──────── DATA RECORDS

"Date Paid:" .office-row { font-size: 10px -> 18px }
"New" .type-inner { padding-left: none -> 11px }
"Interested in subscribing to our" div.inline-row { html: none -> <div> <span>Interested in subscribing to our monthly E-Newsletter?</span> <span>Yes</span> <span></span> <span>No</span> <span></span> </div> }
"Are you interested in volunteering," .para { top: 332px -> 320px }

────────────────
──────── DATA RECORDS

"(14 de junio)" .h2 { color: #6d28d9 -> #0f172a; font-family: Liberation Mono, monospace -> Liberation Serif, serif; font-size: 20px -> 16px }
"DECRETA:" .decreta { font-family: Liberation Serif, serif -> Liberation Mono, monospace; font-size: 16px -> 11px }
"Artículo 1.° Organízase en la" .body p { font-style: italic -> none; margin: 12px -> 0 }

────────────────

*PROBLEM DETAILS:*
The lines to copy are those in the records above containing the word "Serif".

*PROBLEM SOLUTION:*
"(14 de junio)" .h2 { color: #6d28d9 -> #0f172a; font-family: Liberation Mono, monospace -> Liberation Serif, serif; font-size: 20px -> 16px }
"DECRETA:" .decreta { font-family: Liberation Serif, serif -> Liberation Mono, monospace; font-size: 16px -> 11px }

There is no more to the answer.